The large-scale uptake of HFOs must be prevented until there is a full understanding of peak production levels of HFOs and other TFA- producing substances, and their long-term TFA contribution to the environment. If we wait till the harmful effects of TFA accumulation are fully manifested in the environment, it may be too late.

* The peak production and emissions levels of HFO refrigerants and other TFA-producing compounds are unknown. The Norwegian Environment Agency study focuses on HFO refrigerants. However, according to a 2015 Swedish Department of Energy paper, the most prominent HFO refrigerant, HFO-1234yf, is already marketed as an aerosol propellant.  Governments have to date failed to set any production quotas on HFO products, even though from a precautionary perspective such quotas are warranted. 

* Industry is creating HFO/HFCs blends, where the bulk of the blended compound (at least 60%), is HFC-32, with HFO-1234yf or HFO-1234ze being minor components. These blended compounds are marketed as HFOs, with their implied low-GWP rating. In actuality the GWP of HFO blends is relatively high compared to the GWPs of natural refrigerants. The GWP of most HFO blends range between 150 to 1800, while the GWP of natural refrigerants are 0 for ammonia, 1 for carbon dioxide, 5 for propane and less than 20 for isobutane.

* The chemical industry has a sorry track record with its CFC, HCFC and HFC fluorocarbon products. They have caused extensive environmental damage and endangered life on the planet.

While the chemical companies have earned massive profits from the sale of these products, and from the transition from one generation of fluorocarbons to the next, they have failed to contribute towards solving the global crises their products have caused. The costs of cleaning up have been left to the public purse.

Governments must not repeat this pattern. There is no credible reason for governments to accept at face value industry’s claims regarding the safety and technological benefits of HFOs. Who will pay the mitigation costs should the large- scale production of HFOs result in yet another global crisis?

Based on these concerns Greenpeace calls on governments to take the following measures: 

* Set production quotas on HFOs so that industry is curtailed in its commercial aspirations for these products. 

* Immediately ban the use of HFOs as aerosols.

* Require that industry commit to paying for all mitigating costs, through a liability contract, should the large-scale production of HFOs in the future result in severe damage to the environment.

* List HFOs in the Annex of Controlled Substances of the Kigali Amendment on HFCs. Including HFOs in the Annex will enable accurate accounting of the volume of HFOs being produced and consumed, the amount of TFA being released into the environment, and enable reporting and licensing to help prevent the illegal trade of HFCs mislabelled as HFOs.  

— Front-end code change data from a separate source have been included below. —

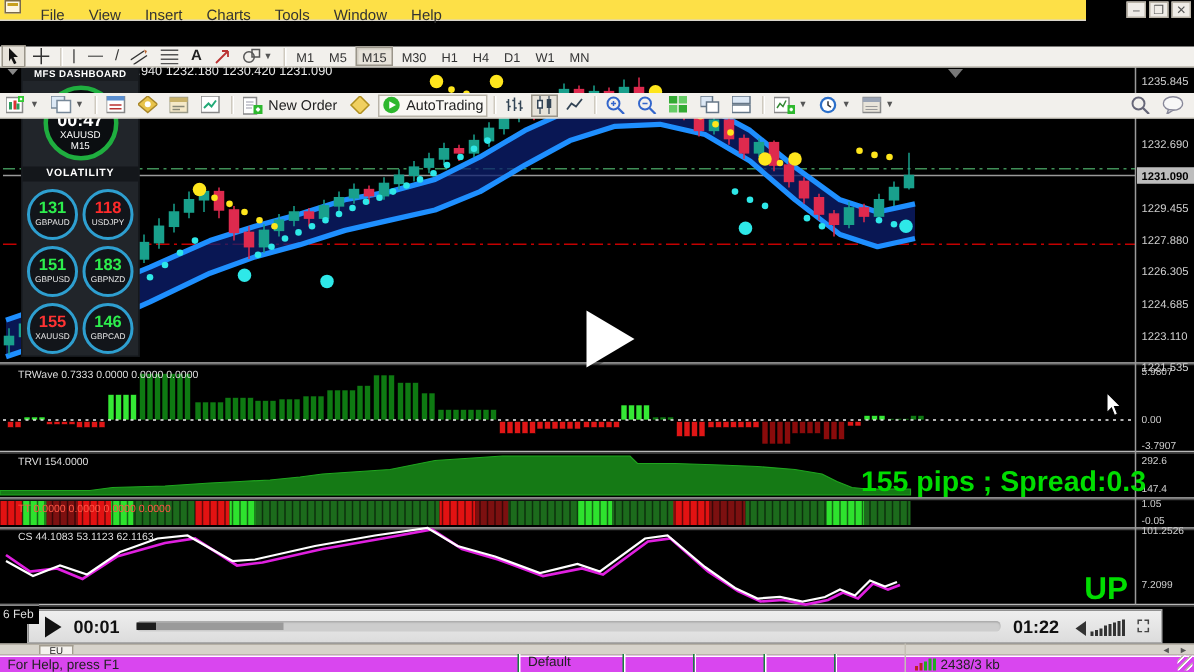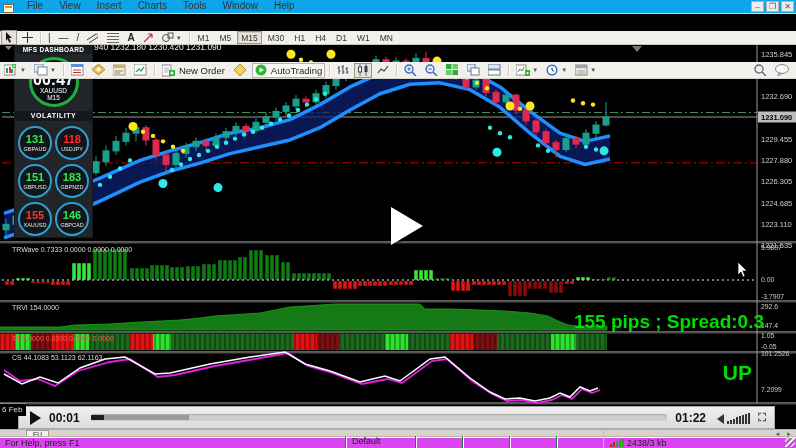--- a/index.html
+++ b/index.html
@@ -8,8 +8,8 @@
        font-family:"Liberation Sans",sans-serif;background:#000;
        -webkit-font-smoothing:antialiased;}
   
-  .menubar{position:absolute;left:0;top:0;width:796px;height:14px;background:#0ea5e9;
-           border-bottom:1px solid #d9d5cc;display:flex;align-items:flex-end;z-index:20;}
+  .menubar{position:absolute;left:0;top:0;width:724px;height:14px;background:#fde047;
+           border-bottom:1px solid #d9d5cc;display:flex;align-items:flex-start;z-index:20;}
   .menu-appicon{width:11px;height:9px;margin:0 5px 0 3px;border:1px solid #7a6a4a;background:#fdf6e3;position:relative;}
   .menu-appicon::after{content:"";position:absolute;left:1px;top:1px;width:7px;height:2px;background:#c8a020;}
   .menu-item{font-size:10px;color:#333;padding:0 8px;cursor:default;}

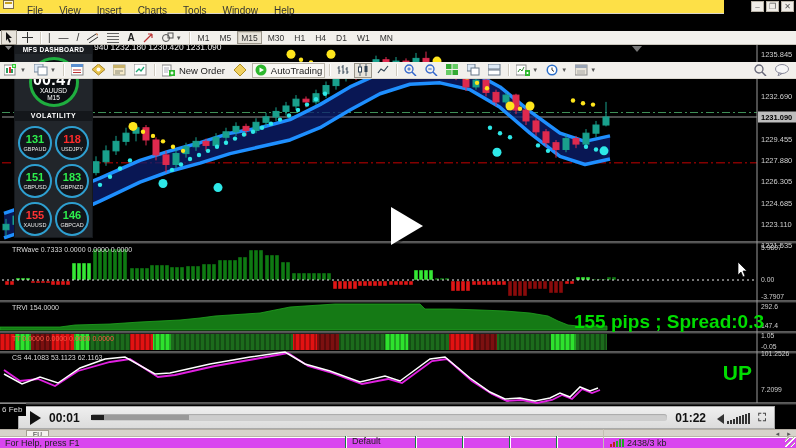--- a/index.html
+++ b/index.html
@@ -36,7 +36,7 @@
   .timer{width:50px;height:50px;border-radius:50%;border:3px solid #1fae3f;background:#0b0e11;
          display:flex;flex-direction:column;align-items:center;justify-content:center;}
   .timer-cap{font-size:4.5px;color:#aab;line-height:5px;text-align:center;}
-  .timer-time{font-size:16px;font-weight:bold;color:#fff;line-height:12px;margin:1px 0;}
+  .timer-time{font-size:12px;font-weight:bold;color:#fff;line-height:12px;margin:1px 0;}
   .timer-sym{font-size:6.5px;color:#fff;line-height:7px;}
   .vol-strip{margin-top:4px;height:10px;background:#14171b;color:#fff;font-size:7px;font-weight:bold;
              text-align:center;line-height:10px;letter-spacing:.5px;}

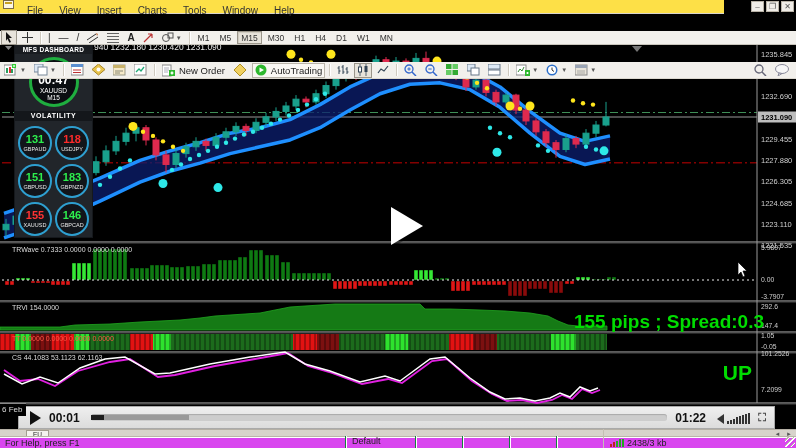--- a/index.html
+++ b/index.html
@@ -48,7 +48,7 @@
   
   .pips-text{position:absolute;right:32px;top:311px;font-size:19px;font-weight:bold;color:#00dd00;z-index:11;
              font-family:"Liberation Sans",sans-serif;}
-  .up-text{position:absolute;right:44px;top:361px;font-size:21px;font-weight:bold;color:#00dd00;z-index:11;}
+  .up-text{position:absolute;right:44px;top:381px;font-size:21px;font-weight:bold;color:#00dd00;z-index:11;}
   .date-chip{position:absolute;left:0;top:403px;background:#000;color:#ddd;font-size:8px;
              padding:1px 4px 2px 2px;z-index:16;border-top:1px solid #888;}
   .playbig{position:absolute;left:386px;top:204px;z-index:18;}

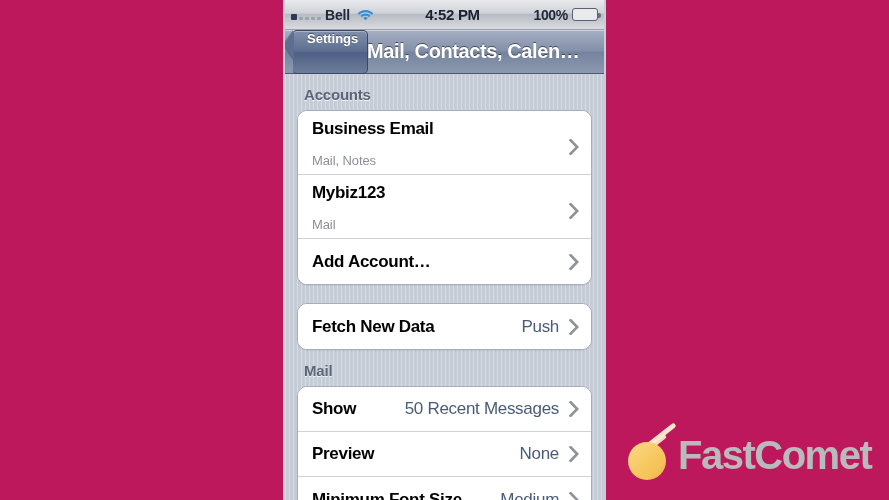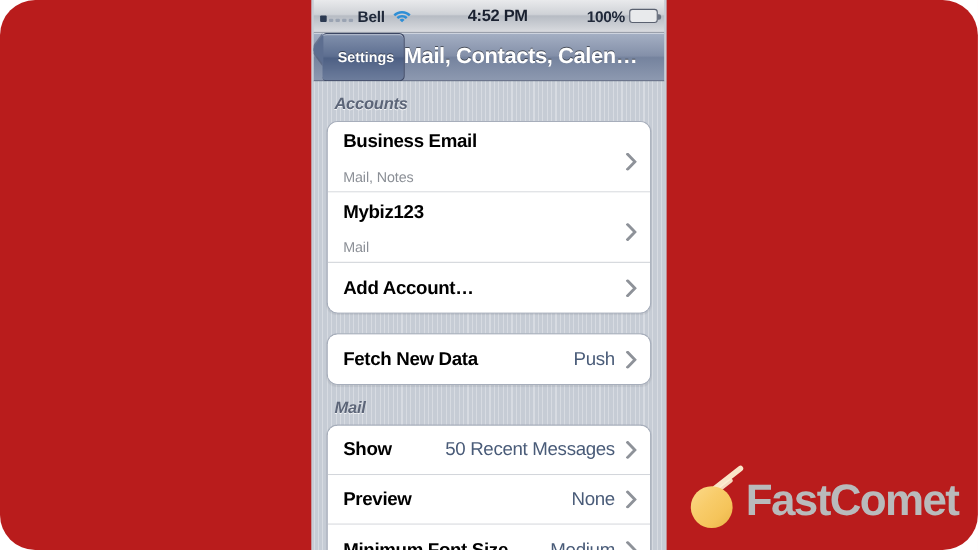--- a/index.html
+++ b/index.html
@@ -9,7 +9,7 @@
     font-family:"Liberation Sans", sans-serif;
     overflow:hidden;
   }
-  #root { position:relative; width:889px; height:500px; background:#b91c1c;border-radius:32px; }
+  #root { position:relative; width:889px; height:500px; background:#be185d; }
 
   
   .phone {

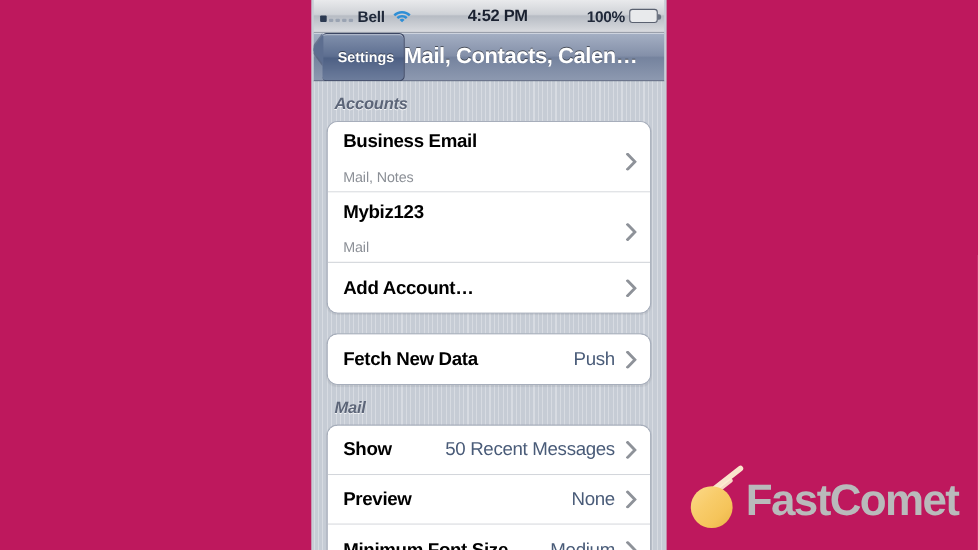--- a/index.html
+++ b/index.html
@@ -67,7 +67,7 @@
     display:flex; align-items:center;
   }
   .backbtn {
-    position:absolute; left:8px; height:44px; display:flex; align-items:center;
+    position:absolute; left:8px; height:44px; display:flex; align-items:flex-start;
     padding:0 9px 0 14px;
     background:linear-gradient(to bottom,#8190ac 0%,#5d6e90 48%,#4e6084 52%,#6d7d9c 100%);
     border:1px solid #3d4763; border-left:none;

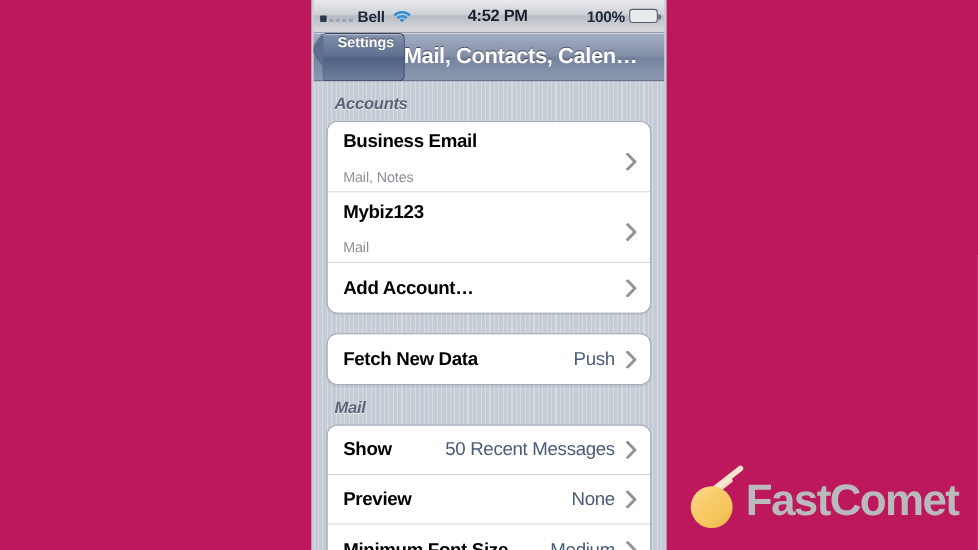--- a/index.html
+++ b/index.html
@@ -113,7 +113,6 @@
     text-shadow:0 1px 0 rgba(255,255,255,0.75);
     padding:12px 0 7px 19px;
     letter-spacing:-0.2px;
-    font-style:italic;
   }
   .group {
     margin:0 12px;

* Greenpeace calls on governments to vigorously support the uptake of cooling technologies using natural substances by:  enacting modern day standards and policies that reflect the current state of technology; providing financial incentives to encourage their further development and rapid uptake; and applying governmental purchasing powers towards cooling technologies that use natural refrigerants or other cooling methodologies that avoid the reliance on fluorocarbons.